Eine seltsame Willenlosigkeit ergriff Besitz von Karl und mir. Sie nährte sich aus der Einsicht, dass gegen diese, von jeglichen rechtsstaatlichen Normen offenbar freie Ägypter nichts auszurichten war, aus dem Gefühl, dass wir in einer Falle saßen, in die uns jede Bewegung nur noch tiefer hinein führte und aus der dumpfen Hoffnung, dass die österreichische Botschaft doch noch auftauchen und dem Zauber ein Ende bereiten würde. Als wir in Polizeibegleitung aus dem Gebäude traten und einen Pickup Truck vor der Tür stehen sahen, stiegen wir einfach auf, ohne dass uns jemand dazu aufgefordert hatte. Dabei dämmerte mir allmählich, dass es dauern könnte, bis wir wieder nach Hause fliegen würden.

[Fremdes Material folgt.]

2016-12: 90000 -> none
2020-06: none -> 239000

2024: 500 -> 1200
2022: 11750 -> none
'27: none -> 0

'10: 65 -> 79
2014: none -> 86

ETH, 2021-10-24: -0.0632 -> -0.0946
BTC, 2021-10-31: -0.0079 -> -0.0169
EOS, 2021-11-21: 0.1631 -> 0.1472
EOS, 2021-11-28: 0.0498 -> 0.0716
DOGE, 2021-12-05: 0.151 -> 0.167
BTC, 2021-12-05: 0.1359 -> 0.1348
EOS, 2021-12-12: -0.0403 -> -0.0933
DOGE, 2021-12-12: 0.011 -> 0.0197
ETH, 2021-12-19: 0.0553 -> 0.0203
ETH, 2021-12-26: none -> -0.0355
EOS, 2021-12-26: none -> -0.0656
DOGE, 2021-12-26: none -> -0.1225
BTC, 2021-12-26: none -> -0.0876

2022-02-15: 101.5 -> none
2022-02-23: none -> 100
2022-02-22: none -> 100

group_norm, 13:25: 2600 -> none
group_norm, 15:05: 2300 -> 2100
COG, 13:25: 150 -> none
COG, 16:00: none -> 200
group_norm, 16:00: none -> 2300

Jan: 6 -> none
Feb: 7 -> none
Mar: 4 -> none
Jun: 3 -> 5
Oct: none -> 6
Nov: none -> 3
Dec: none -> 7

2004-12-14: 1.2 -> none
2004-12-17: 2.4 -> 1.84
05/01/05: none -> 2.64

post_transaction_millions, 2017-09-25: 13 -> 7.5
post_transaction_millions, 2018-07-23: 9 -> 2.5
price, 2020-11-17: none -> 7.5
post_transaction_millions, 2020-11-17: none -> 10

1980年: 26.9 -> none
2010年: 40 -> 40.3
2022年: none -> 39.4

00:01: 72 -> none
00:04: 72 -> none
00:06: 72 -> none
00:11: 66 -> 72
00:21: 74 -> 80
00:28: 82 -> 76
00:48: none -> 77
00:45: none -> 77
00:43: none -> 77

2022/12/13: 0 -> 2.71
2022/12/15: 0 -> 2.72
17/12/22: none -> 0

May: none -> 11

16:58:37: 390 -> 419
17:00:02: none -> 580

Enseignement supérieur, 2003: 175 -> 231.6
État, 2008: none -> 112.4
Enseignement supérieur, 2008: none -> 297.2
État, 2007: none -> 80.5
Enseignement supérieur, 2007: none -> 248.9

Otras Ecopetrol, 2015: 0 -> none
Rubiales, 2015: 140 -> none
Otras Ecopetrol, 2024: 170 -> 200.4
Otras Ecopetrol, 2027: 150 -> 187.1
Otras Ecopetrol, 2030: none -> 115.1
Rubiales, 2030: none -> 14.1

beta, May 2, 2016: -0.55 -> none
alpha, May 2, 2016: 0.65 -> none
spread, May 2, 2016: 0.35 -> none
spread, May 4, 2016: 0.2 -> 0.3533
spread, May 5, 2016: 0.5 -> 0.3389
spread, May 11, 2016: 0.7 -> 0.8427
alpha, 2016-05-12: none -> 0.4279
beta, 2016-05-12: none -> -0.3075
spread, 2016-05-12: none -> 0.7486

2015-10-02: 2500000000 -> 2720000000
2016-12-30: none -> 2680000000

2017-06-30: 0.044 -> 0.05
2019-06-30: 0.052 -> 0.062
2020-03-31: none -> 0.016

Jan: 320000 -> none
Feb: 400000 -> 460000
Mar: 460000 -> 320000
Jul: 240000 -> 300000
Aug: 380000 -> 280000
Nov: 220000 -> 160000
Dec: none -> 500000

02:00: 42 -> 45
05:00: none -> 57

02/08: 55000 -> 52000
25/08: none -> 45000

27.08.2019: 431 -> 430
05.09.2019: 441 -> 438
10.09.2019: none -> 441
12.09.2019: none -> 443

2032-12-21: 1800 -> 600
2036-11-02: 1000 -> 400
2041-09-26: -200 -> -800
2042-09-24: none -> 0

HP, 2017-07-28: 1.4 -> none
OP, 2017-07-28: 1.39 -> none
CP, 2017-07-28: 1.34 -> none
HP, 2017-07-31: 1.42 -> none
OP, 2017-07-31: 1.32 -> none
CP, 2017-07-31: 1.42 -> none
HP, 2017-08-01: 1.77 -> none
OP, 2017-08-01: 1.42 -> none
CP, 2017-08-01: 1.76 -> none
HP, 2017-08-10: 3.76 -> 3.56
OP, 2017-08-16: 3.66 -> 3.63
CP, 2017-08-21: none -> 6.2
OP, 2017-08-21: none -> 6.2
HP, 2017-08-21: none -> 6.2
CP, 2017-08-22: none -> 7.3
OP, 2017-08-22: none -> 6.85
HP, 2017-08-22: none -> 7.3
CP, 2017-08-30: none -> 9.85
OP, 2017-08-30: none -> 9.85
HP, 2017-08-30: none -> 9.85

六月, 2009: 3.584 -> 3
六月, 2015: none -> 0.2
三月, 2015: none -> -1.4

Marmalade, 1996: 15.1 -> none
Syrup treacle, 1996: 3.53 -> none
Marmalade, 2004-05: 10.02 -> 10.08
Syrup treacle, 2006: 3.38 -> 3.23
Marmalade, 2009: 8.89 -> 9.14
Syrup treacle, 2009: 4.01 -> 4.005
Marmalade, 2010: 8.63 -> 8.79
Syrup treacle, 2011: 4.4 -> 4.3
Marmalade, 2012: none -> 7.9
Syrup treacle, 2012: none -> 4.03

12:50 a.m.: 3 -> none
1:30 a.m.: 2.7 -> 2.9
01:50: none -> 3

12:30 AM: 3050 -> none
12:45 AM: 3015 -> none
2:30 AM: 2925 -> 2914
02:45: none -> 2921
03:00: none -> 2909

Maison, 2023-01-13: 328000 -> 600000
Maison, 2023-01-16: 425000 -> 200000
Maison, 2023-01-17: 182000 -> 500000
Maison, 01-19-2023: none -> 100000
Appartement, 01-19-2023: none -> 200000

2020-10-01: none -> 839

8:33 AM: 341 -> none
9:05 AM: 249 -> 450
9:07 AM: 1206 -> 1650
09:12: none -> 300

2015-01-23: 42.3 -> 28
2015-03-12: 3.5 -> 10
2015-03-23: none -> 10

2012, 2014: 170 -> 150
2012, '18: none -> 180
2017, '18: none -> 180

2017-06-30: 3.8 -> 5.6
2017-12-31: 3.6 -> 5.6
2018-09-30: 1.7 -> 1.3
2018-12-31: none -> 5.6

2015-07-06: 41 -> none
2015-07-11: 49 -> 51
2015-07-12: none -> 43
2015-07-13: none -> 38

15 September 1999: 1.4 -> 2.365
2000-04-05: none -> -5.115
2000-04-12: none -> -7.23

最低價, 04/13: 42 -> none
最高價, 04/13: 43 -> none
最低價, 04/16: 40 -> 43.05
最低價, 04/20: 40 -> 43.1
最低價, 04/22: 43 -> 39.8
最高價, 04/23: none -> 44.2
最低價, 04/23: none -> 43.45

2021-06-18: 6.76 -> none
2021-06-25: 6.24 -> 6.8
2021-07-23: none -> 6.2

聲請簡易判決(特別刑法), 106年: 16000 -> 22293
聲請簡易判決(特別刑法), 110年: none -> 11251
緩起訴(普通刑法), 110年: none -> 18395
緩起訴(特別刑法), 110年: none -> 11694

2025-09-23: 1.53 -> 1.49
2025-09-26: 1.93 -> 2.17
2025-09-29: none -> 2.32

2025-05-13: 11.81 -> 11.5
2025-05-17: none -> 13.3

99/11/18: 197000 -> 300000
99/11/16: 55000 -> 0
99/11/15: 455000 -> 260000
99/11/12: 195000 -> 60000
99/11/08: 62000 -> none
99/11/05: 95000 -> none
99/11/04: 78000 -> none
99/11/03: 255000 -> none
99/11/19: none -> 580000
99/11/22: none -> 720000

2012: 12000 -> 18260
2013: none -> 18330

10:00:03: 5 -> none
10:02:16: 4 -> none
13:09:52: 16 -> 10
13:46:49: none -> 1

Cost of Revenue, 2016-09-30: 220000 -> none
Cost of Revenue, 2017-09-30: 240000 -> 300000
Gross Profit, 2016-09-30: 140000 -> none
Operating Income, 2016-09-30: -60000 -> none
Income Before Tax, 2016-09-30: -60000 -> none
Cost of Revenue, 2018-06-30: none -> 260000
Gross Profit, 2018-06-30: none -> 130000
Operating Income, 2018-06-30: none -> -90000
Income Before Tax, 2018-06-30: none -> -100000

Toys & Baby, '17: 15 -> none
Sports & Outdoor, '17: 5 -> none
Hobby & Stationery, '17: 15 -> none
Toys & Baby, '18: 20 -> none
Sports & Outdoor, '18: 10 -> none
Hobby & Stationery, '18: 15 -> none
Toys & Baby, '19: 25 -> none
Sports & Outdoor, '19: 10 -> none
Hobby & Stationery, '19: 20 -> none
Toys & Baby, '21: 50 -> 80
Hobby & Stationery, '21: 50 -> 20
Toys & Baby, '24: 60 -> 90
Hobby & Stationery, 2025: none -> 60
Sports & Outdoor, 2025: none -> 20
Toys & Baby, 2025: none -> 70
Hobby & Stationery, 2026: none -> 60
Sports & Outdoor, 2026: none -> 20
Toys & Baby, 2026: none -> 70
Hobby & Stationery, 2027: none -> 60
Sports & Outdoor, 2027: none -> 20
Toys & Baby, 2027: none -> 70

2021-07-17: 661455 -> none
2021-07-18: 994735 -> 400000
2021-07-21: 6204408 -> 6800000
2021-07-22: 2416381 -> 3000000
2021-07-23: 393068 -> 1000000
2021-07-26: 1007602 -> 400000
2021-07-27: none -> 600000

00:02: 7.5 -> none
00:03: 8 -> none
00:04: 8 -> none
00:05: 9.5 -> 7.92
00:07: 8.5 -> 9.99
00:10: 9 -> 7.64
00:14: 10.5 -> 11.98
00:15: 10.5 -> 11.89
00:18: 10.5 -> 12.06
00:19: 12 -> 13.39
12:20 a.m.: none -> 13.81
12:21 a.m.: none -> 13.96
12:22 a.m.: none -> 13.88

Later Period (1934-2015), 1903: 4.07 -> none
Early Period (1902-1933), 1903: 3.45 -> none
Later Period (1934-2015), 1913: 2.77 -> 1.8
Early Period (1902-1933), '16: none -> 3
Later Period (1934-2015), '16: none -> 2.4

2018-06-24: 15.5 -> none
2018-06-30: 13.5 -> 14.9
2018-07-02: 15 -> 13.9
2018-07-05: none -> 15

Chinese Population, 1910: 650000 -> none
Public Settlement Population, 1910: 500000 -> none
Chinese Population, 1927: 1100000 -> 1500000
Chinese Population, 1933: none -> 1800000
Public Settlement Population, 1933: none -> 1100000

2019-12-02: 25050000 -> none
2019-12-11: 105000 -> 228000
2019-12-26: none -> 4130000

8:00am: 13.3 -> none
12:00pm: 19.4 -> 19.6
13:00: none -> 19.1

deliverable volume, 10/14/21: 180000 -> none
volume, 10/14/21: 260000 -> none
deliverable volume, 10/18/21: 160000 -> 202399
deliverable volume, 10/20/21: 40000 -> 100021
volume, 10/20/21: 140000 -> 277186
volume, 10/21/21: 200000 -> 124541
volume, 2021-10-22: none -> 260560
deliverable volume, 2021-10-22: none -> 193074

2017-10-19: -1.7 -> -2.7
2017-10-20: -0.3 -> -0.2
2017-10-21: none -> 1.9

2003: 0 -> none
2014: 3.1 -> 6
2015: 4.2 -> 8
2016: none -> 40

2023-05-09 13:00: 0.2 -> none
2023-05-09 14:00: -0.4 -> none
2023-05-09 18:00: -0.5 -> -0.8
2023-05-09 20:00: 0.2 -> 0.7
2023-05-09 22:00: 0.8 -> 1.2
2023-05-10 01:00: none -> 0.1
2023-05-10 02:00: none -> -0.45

Ich bat Karl abermals um sein Telefon. Der Polizist, der uns begleitete, warf mir misstrauische Blicke zu, als ich eine Nummer eingab. Während die dreckigen Straßen Kairos mit ihren Sandsteinbauten und den Luxushotels neben den Bruchbuden an uns vorüberzogen, lauschte ich dem Freizeichen. Ich freute mich darauf, Lisas Stimme zu hören, doch es war auch schwer. Ich hatte keine guten Nachrichten für sie. Ich hätte auf sie hören sollen, dachte ich. Sie war so vehement gegen diese Reise gewesen. Als hätte sie gewusst, dass so etwas passieren könnte.
»Hallo?«
Ihre Stimme klang erschöpft. Was sollte ich ihr sagen? Wie sollte ich es ihr sagen?
»Wer ist da?«
Ich versuchte, das Handy mit der Hand vom Straßenlärm abzuschirmen. »Ich bin es«, sagte ich.